- Goal of the exercise
Using the data that follows, output only the lines from the line with "left: 333px ->" up to and including the line with "top: 532px ->", exactly, leaving pictures aside.

- Input for this task
>>>>
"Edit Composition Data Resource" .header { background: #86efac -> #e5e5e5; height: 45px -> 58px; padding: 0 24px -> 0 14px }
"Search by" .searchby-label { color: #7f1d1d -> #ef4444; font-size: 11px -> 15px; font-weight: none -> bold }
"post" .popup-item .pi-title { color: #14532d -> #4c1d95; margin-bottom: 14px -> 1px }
<<<<
>>>>
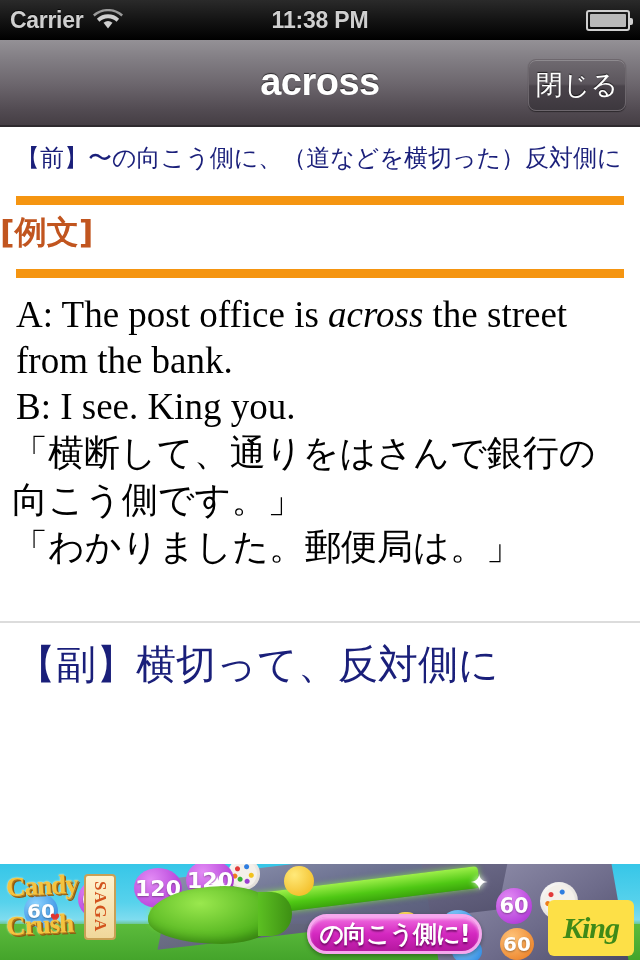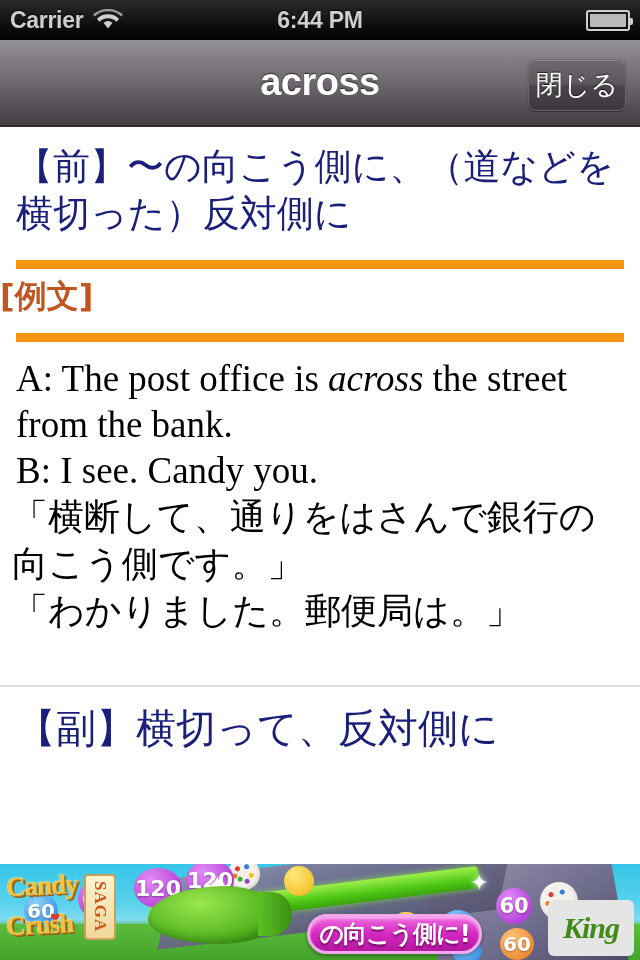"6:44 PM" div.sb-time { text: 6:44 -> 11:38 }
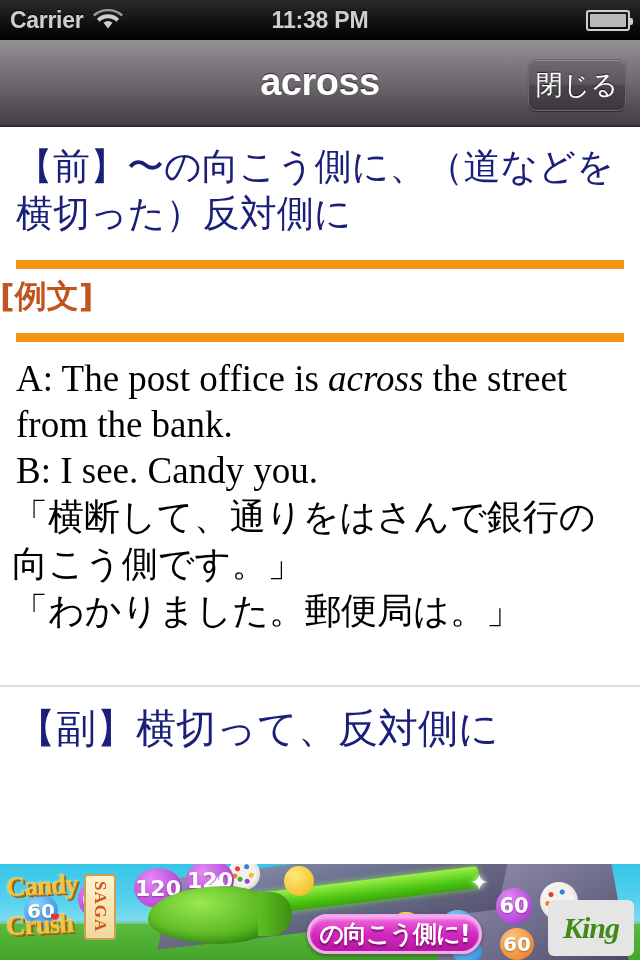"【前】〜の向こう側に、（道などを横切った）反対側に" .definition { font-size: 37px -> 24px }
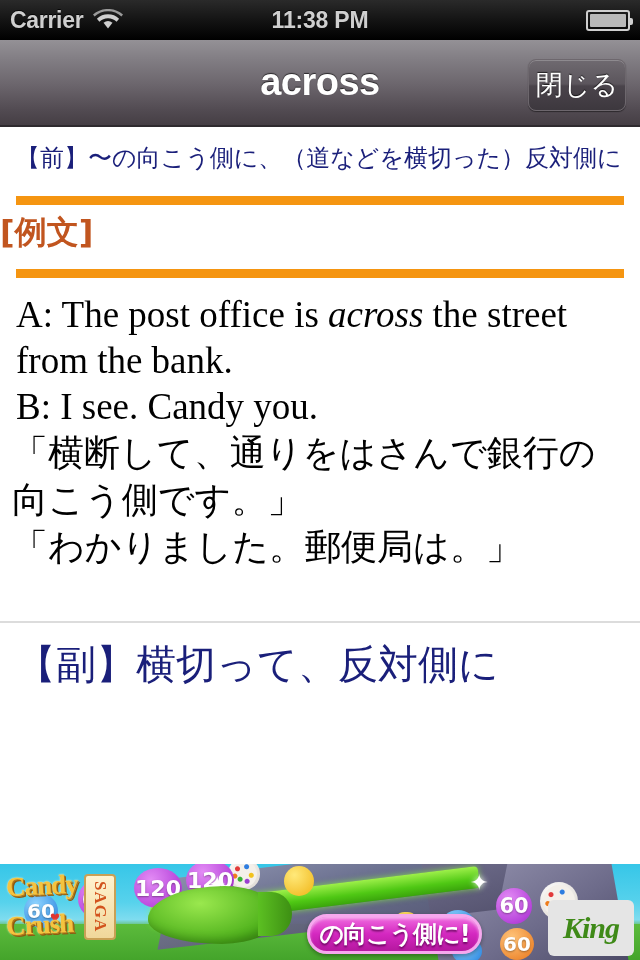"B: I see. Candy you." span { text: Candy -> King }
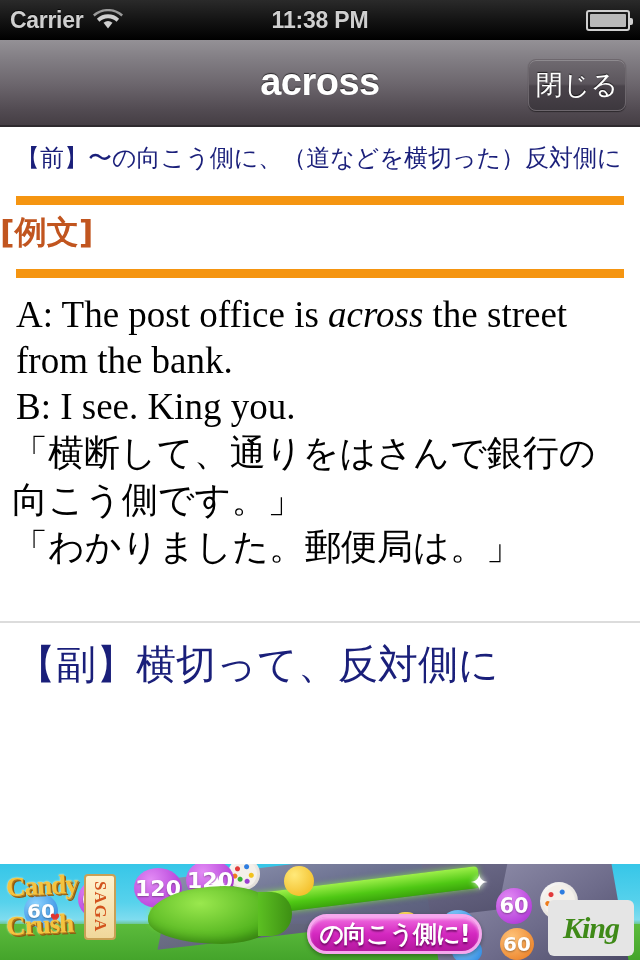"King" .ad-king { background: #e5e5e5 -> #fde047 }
<<<<
>>>>
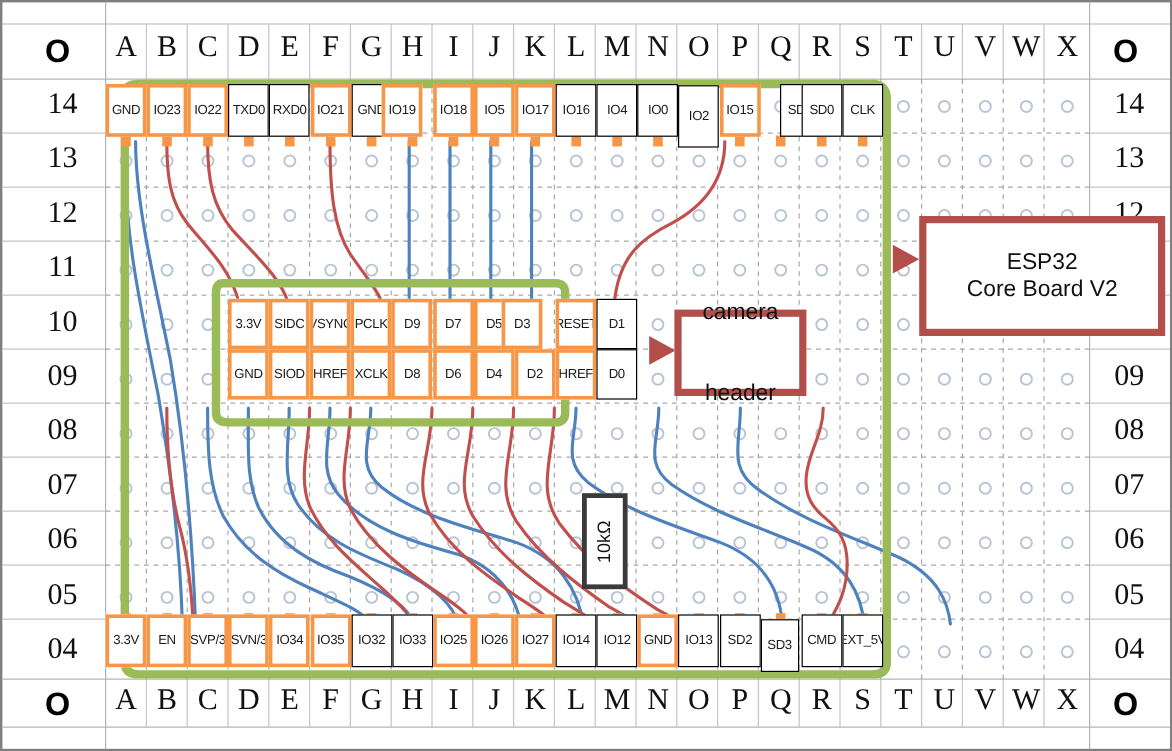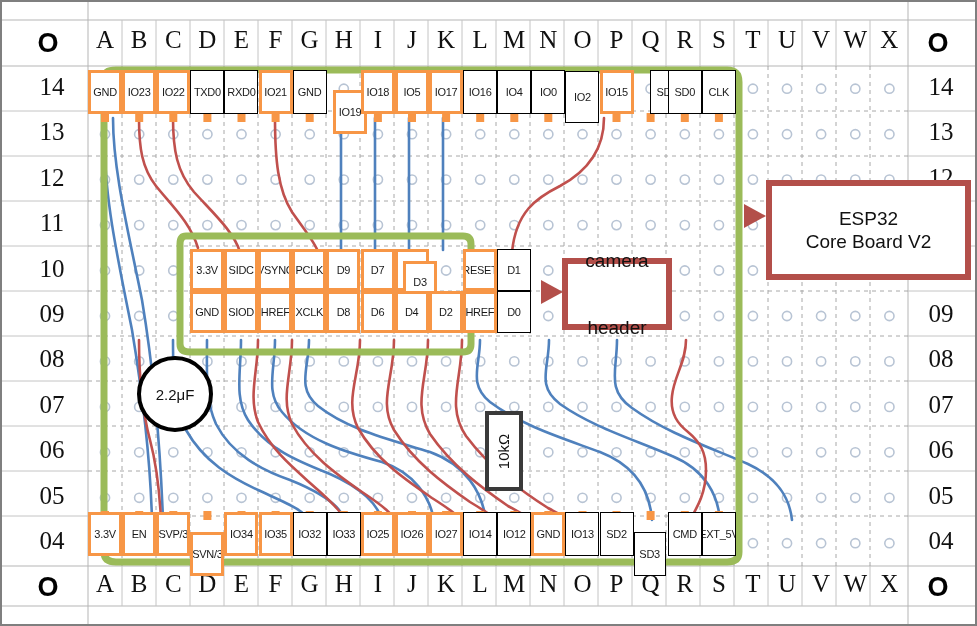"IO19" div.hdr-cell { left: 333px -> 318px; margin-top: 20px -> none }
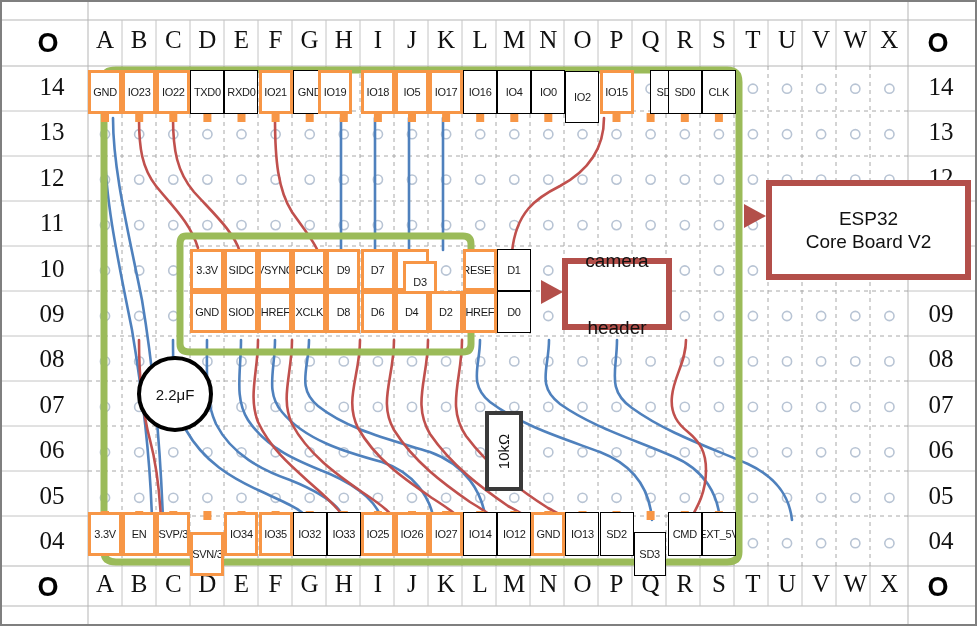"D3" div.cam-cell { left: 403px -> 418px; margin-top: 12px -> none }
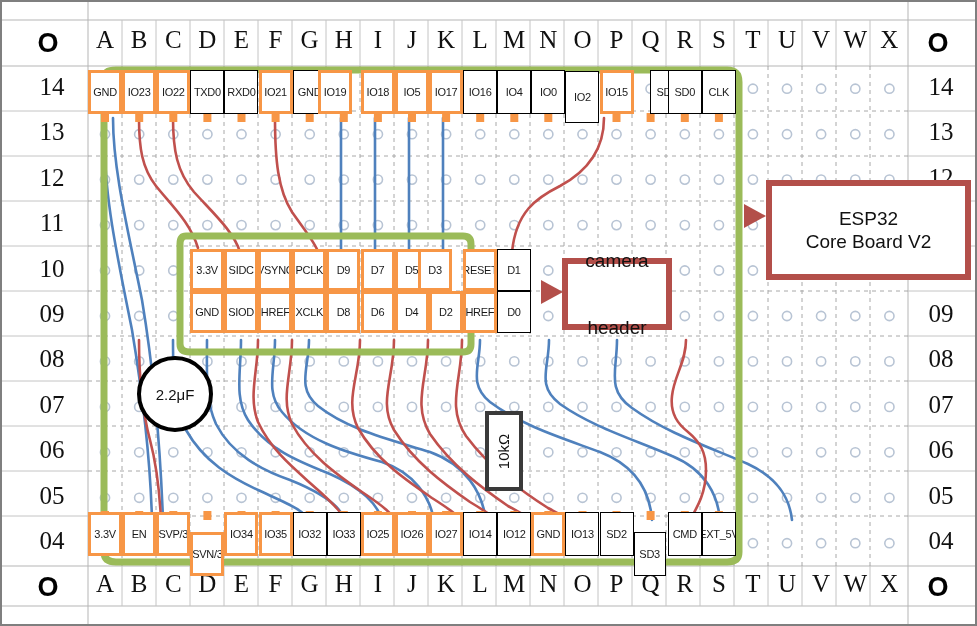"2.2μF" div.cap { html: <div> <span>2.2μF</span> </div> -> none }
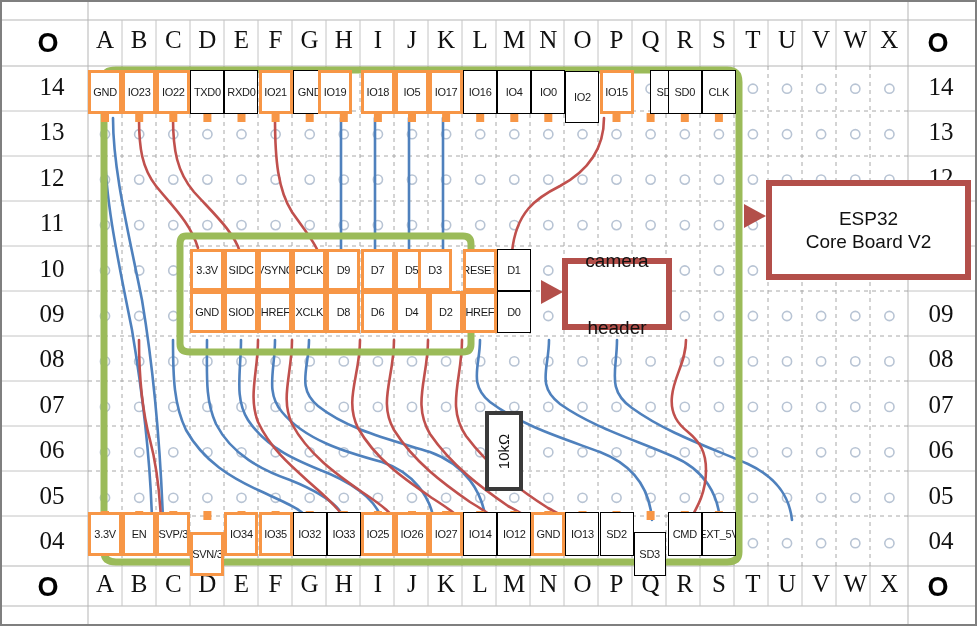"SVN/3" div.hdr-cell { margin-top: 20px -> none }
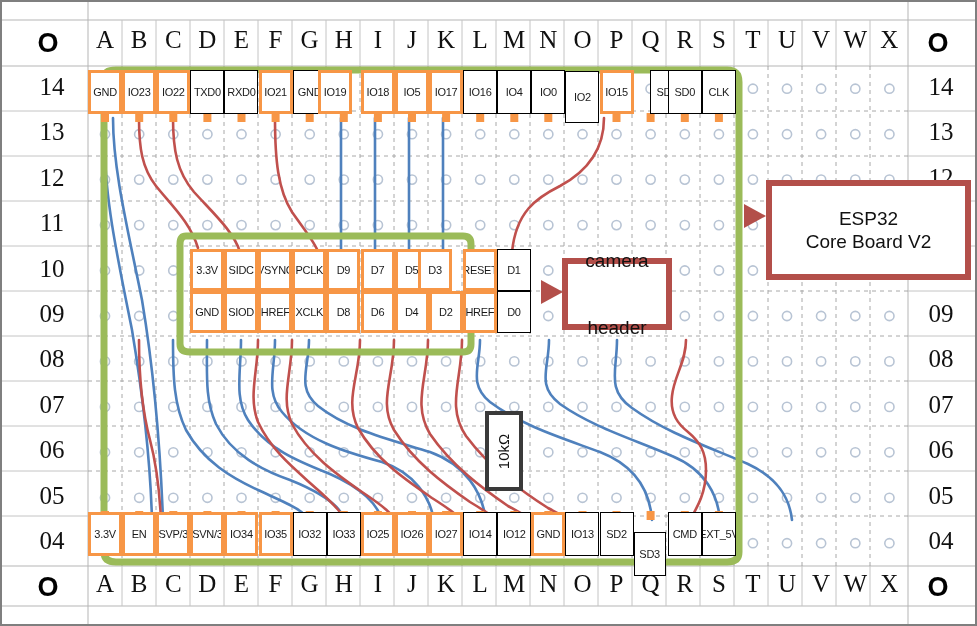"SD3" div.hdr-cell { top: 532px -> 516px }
<<<<
- Answer section
"IO19" div.hdr-cell { left: 333px -> 318px; margin-top: 20px -> none }
"D3" div.cam-cell { left: 403px -> 418px; margin-top: 12px -> none }
"2.2μF" div.cap { html: <div> <span>2.2μF</span> </div> -> none }
"SVN/3" div.hdr-cell { margin-top: 20px -> none }
"SD3" div.hdr-cell { top: 532px -> 516px }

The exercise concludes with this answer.